▶ **GOAL OF THE EXERCISE**:
Each line of the data below should be restated exactly, with images left out.

_ _ _

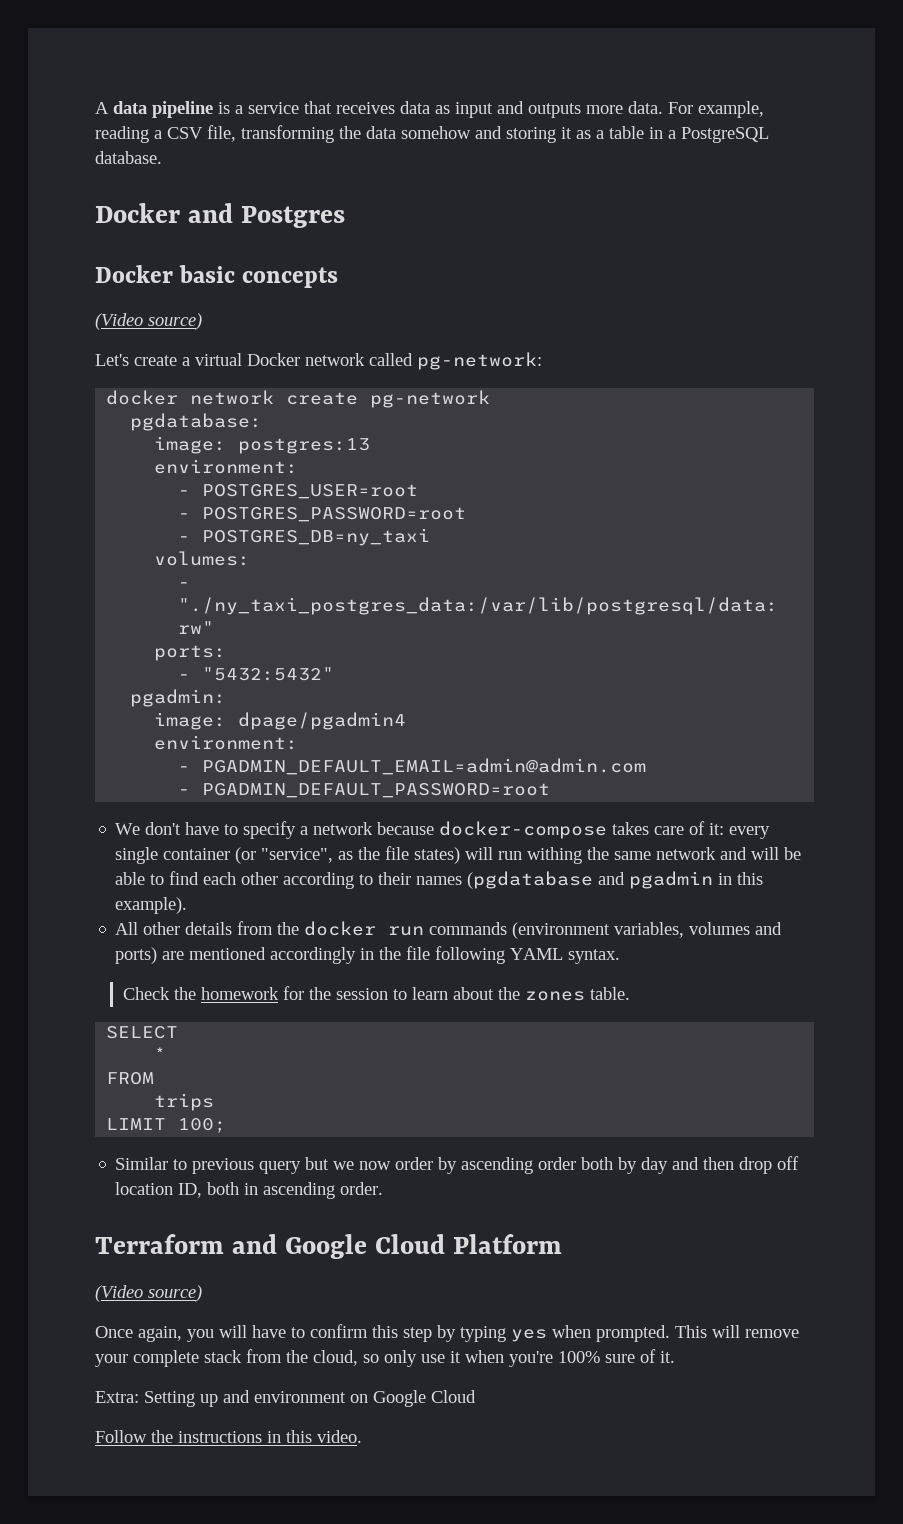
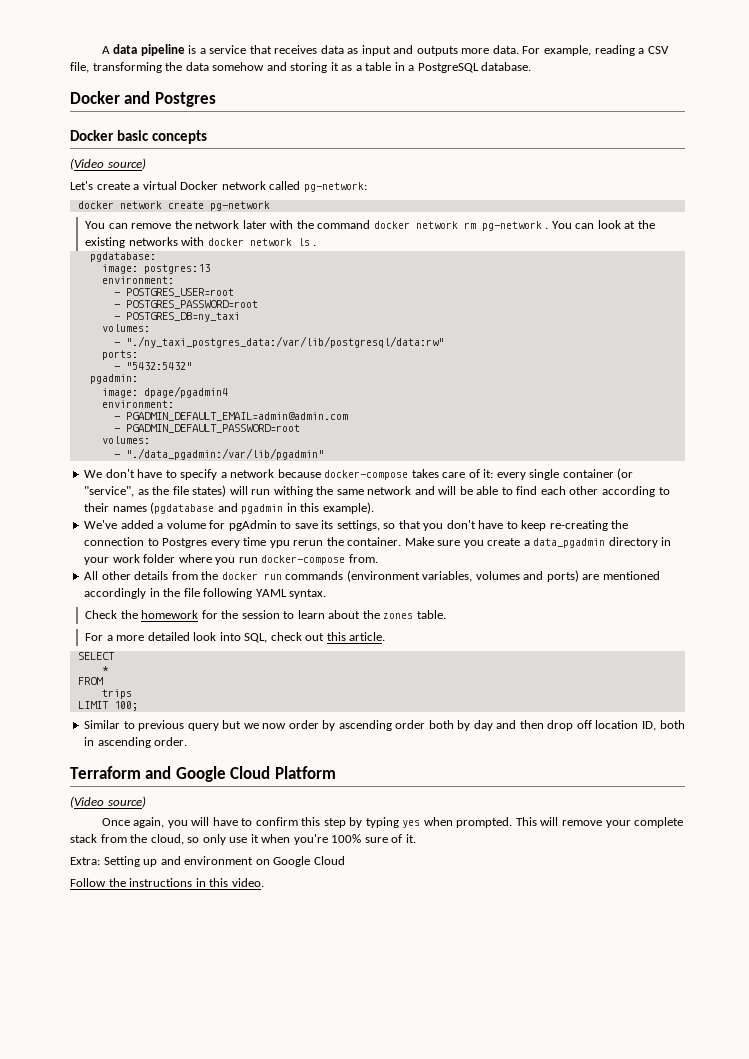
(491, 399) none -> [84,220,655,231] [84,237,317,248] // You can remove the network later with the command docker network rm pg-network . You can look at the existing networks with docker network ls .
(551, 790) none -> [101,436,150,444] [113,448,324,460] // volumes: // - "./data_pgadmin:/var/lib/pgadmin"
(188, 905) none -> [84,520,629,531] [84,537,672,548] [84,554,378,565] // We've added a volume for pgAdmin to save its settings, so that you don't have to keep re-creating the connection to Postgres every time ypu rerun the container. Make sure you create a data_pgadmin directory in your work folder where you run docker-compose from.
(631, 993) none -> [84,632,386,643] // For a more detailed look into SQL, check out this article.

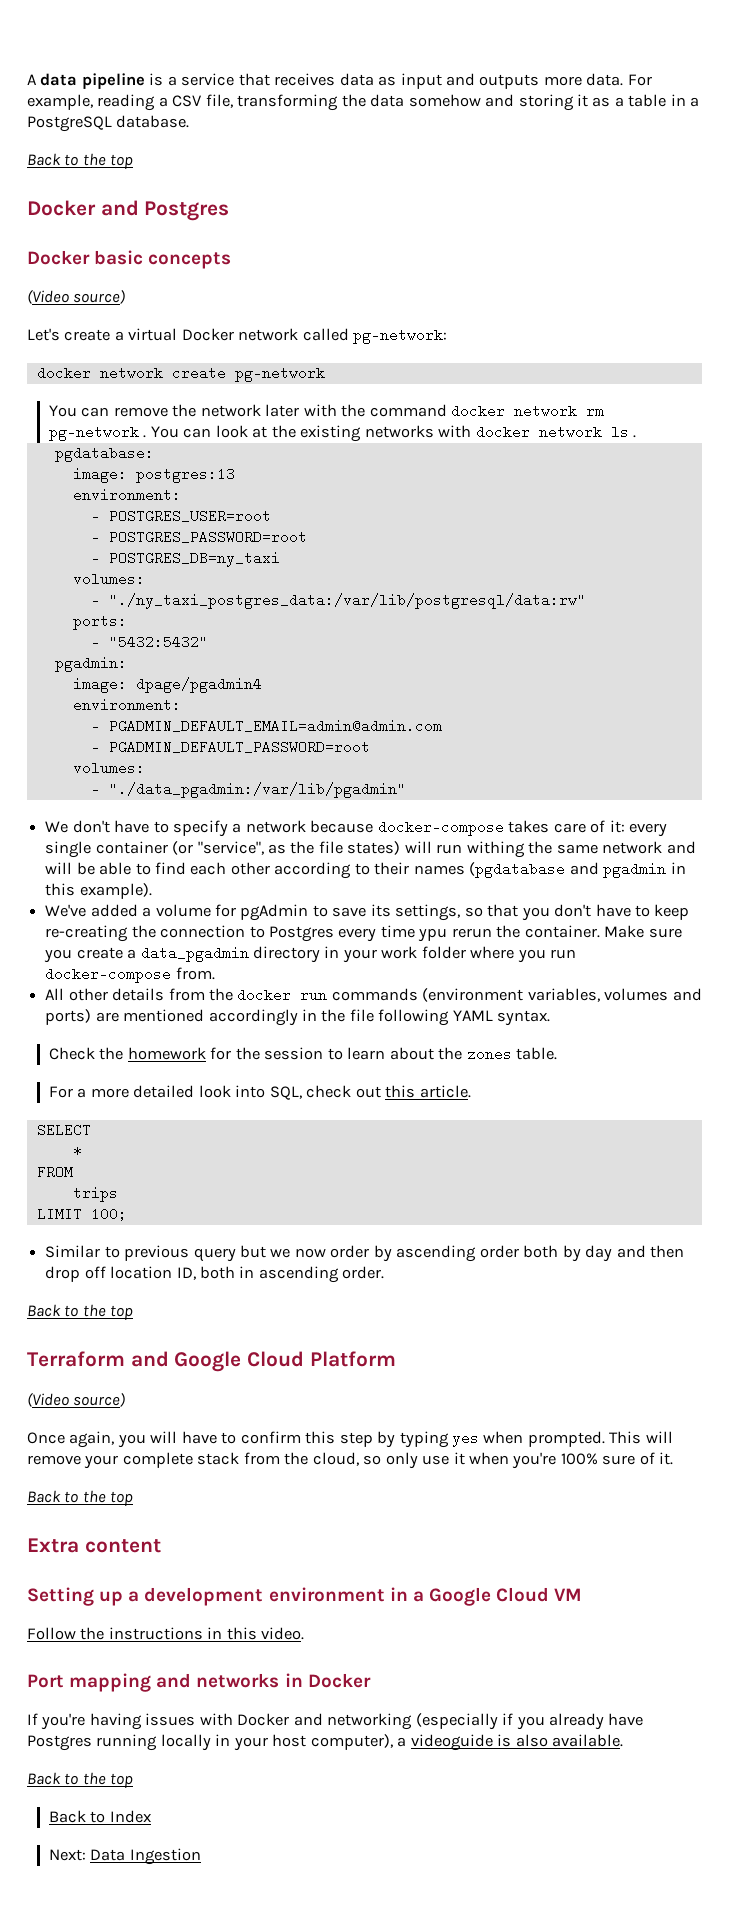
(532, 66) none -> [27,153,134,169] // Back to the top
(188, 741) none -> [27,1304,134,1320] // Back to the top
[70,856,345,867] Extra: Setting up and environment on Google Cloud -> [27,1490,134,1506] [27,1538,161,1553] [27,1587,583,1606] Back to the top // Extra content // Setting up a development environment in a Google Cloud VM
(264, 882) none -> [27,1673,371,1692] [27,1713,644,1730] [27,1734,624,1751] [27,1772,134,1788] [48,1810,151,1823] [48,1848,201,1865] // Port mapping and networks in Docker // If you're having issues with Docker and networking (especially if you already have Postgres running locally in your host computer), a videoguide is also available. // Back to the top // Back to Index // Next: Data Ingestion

_ _ _

▶ **EXERCISE OUTPUT**:
(491, 399) none -> [84,220,655,231] [84,237,317,248] // You can remove the network later with the command docker network rm pg-network . You can look at the existing networks with docker network ls .
(551, 790) none -> [101,436,150,444] [113,448,324,460] // volumes: // - "./data_pgadmin:/var/lib/pgadmin"
(188, 905) none -> [84,520,629,531] [84,537,672,548] [84,554,378,565] // We've added a volume for pgAdmin to save its settings, so that you don't have to keep re-creating the connection to Postgres every time ypu rerun the container. Make sure you create a data_pgadmin directory in your work folder where you run docker-compose from.
(631, 993) none -> [84,632,386,643] // For a more detailed look into SQL, check out this article.

(532, 66) none -> [27,153,134,169] // Back to the top
(188, 741) none -> [27,1304,134,1320] // Back to the top
[70,856,345,867] Extra: Setting up and environment on Google Cloud -> [27,1490,134,1506] [27,1538,161,1553] [27,1587,583,1606] Back to the top // Extra content // Setting up a development environment in a Google Cloud VM
(264, 882) none -> [27,1673,371,1692] [27,1713,644,1730] [27,1734,624,1751] [27,1772,134,1788] [48,1810,151,1823] [48,1848,201,1865] // Port mapping and networks in Docker // If you're having issues with Docker and networking (especially if you already have Postgres running locally in your host computer), a videoguide is also available. // Back to the top // Back to Index // Next: Data Ingestion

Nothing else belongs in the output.